Content revision data:

>>>>

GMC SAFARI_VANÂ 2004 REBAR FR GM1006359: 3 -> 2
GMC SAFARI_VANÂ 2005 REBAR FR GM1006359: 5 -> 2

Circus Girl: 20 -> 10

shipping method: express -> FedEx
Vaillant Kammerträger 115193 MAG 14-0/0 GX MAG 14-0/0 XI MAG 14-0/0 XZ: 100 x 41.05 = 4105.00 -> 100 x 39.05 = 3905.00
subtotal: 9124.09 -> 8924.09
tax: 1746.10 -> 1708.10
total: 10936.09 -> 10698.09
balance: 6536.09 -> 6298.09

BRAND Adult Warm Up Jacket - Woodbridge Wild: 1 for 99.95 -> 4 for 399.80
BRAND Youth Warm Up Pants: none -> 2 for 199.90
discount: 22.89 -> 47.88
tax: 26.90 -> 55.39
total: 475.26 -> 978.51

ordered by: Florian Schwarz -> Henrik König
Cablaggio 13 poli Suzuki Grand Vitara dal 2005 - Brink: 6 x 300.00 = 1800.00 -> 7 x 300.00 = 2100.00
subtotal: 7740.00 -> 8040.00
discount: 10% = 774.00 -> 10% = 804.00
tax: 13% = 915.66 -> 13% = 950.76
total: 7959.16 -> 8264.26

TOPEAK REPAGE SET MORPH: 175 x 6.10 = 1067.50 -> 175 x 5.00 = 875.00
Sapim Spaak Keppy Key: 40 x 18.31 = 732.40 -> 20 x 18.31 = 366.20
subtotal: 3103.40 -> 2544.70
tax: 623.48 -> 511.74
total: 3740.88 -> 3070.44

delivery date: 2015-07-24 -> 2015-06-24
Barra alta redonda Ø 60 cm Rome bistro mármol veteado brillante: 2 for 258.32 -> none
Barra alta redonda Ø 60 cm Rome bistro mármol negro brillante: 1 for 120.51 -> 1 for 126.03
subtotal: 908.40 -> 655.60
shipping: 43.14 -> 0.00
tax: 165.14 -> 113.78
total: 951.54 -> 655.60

<<<<

Reproduce each of the records word for word.

_SOLUTION TO THE EXERCISE_
GMC SAFARI_VANÂ 2004 REBAR FR GM1006359: 3 -> 2
GMC SAFARI_VANÂ 2005 REBAR FR GM1006359: 5 -> 2

Circus Girl: 20 -> 10

shipping method: express -> FedEx
Vaillant Kammerträger 115193 MAG 14-0/0 GX MAG 14-0/0 XI MAG 14-0/0 XZ: 100 x 41.05 = 4105.00 -> 100 x 39.05 = 3905.00
subtotal: 9124.09 -> 8924.09
tax: 1746.10 -> 1708.10
total: 10936.09 -> 10698.09
balance: 6536.09 -> 6298.09

BRAND Adult Warm Up Jacket - Woodbridge Wild: 1 for 99.95 -> 4 for 399.80
BRAND Youth Warm Up Pants: none -> 2 for 199.90
discount: 22.89 -> 47.88
tax: 26.90 -> 55.39
total: 475.26 -> 978.51

ordered by: Florian Schwarz -> Henrik König
Cablaggio 13 poli Suzuki Grand Vitara dal 2005 - Brink: 6 x 300.00 = 1800.00 -> 7 x 300.00 = 2100.00
subtotal: 7740.00 -> 8040.00
discount: 10% = 774.00 -> 10% = 804.00
tax: 13% = 915.66 -> 13% = 950.76
total: 7959.16 -> 8264.26

TOPEAK REPAGE SET MORPH: 175 x 6.10 = 1067.50 -> 175 x 5.00 = 875.00
Sapim Spaak Keppy Key: 40 x 18.31 = 732.40 -> 20 x 18.31 = 366.20
subtotal: 3103.40 -> 2544.70
tax: 623.48 -> 511.74
total: 3740.88 -> 3070.44

delivery date: 2015-07-24 -> 2015-06-24
Barra alta redonda Ø 60 cm Rome bistro mármol veteado brillante: 2 for 258.32 -> none
Barra alta redonda Ø 60 cm Rome bistro mármol negro brillante: 1 for 120.51 -> 1 for 126.03
subtotal: 908.40 -> 655.60
shipping: 43.14 -> 0.00
tax: 165.14 -> 113.78
total: 951.54 -> 655.60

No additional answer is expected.